Exercise prompt
Exact copy, pictures excluded: reproduce every record below.

Extracted records
......

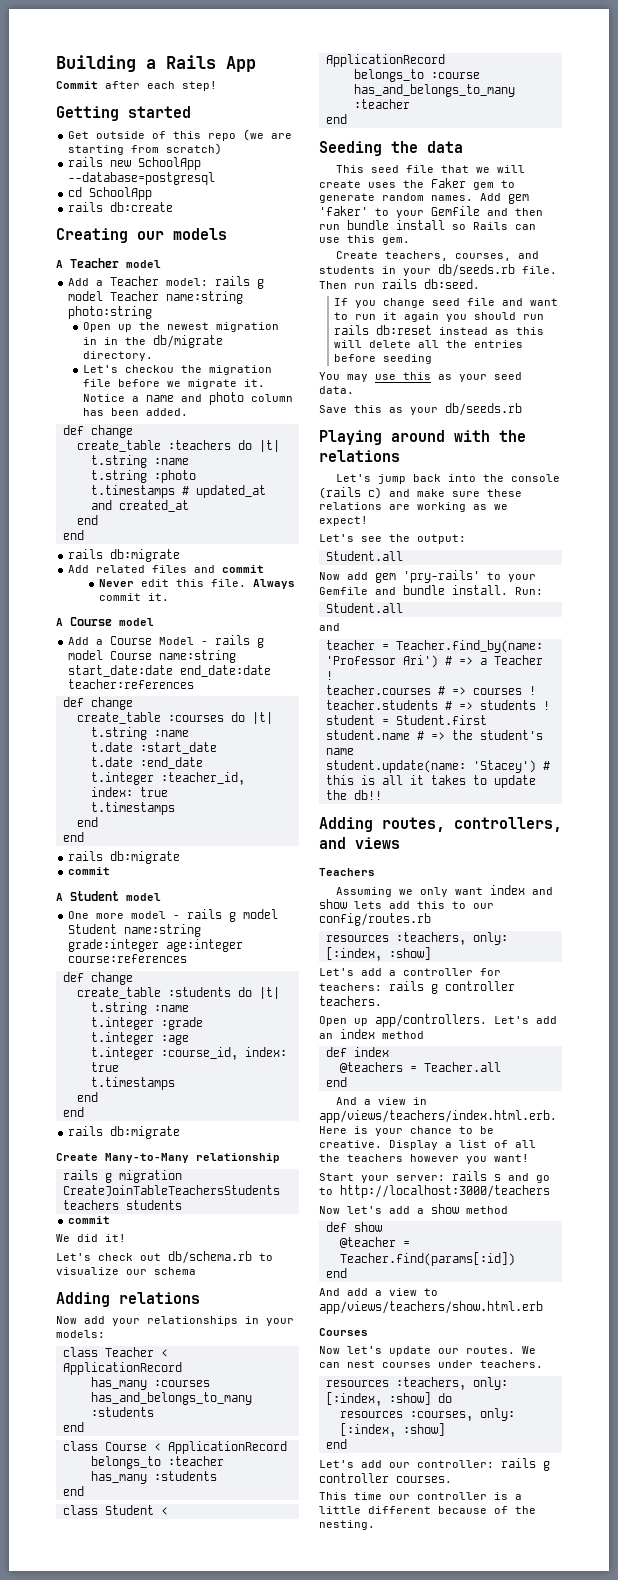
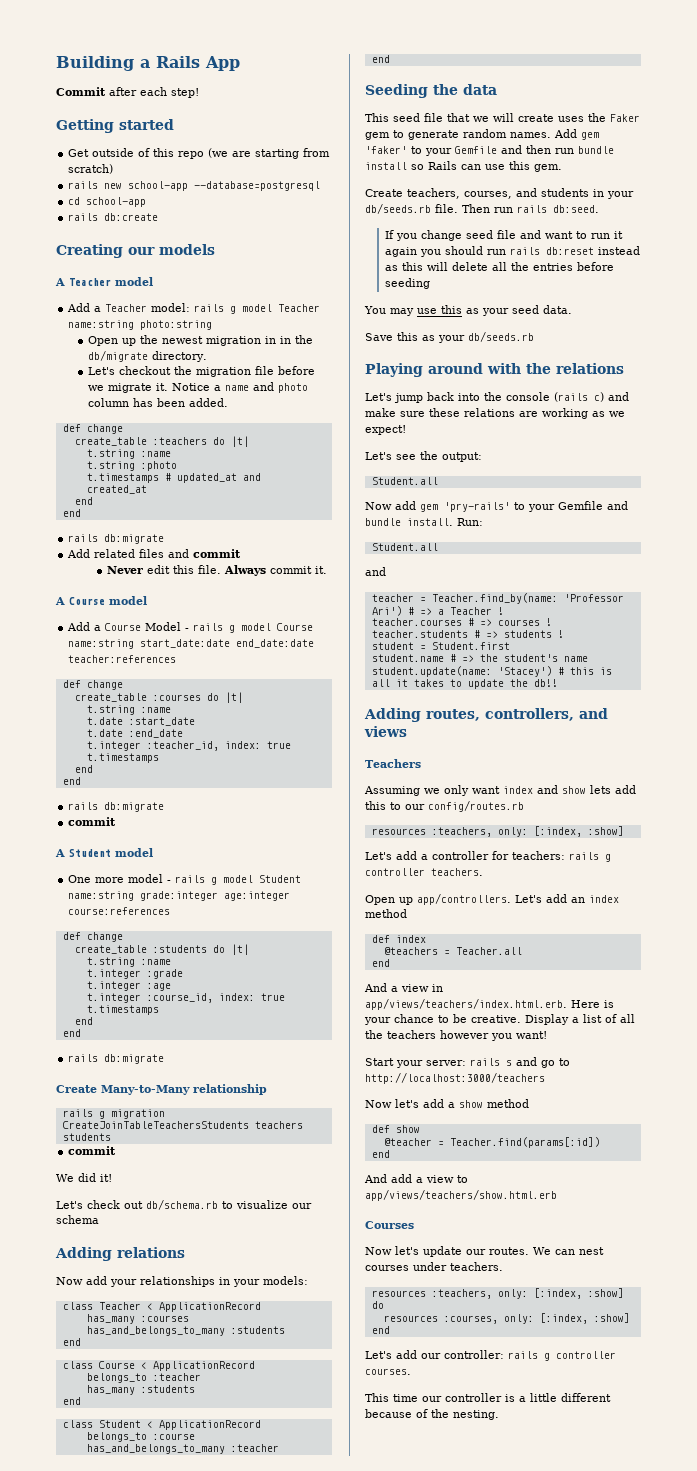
[138,157,202,170] SchoolApp -> [128,181,189,191] school-app
[89,187,153,200] SchoolApp -> [86,197,147,207] school-app
[125,365,175,373] checkou -> [118,366,171,375] checkout

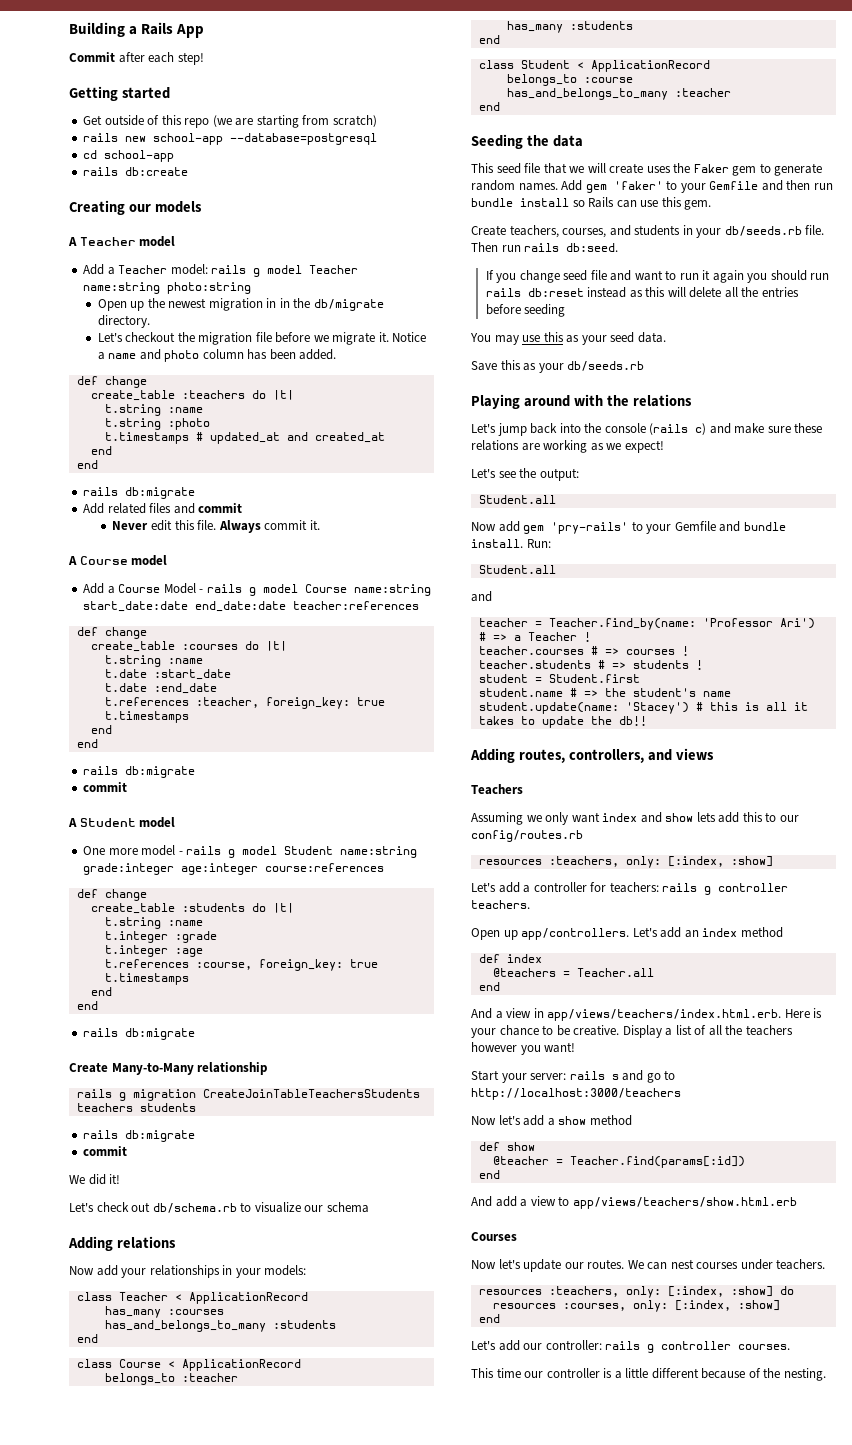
[86,741,261,751] t.integer :teacher_id, index: -> [104,697,350,709] t.references :teacher, foreign_key:
[86,993,255,1003] t.integer :course_id, index: -> [104,959,343,971] t.references :course, foreign_key:
(111, 1137) none -> [83,1130,196,1142] // rails db:migrate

......

Exercise response
[138,157,202,170] SchoolApp -> [128,181,189,191] school-app
[89,187,153,200] SchoolApp -> [86,197,147,207] school-app
[125,365,175,373] checkou -> [118,366,171,375] checkout

[86,741,261,751] t.integer :teacher_id, index: -> [104,697,350,709] t.references :teacher, foreign_key:
[86,993,255,1003] t.integer :course_id, index: -> [104,959,343,971] t.references :course, foreign_key:
(111, 1137) none -> [83,1130,196,1142] // rails db:migrate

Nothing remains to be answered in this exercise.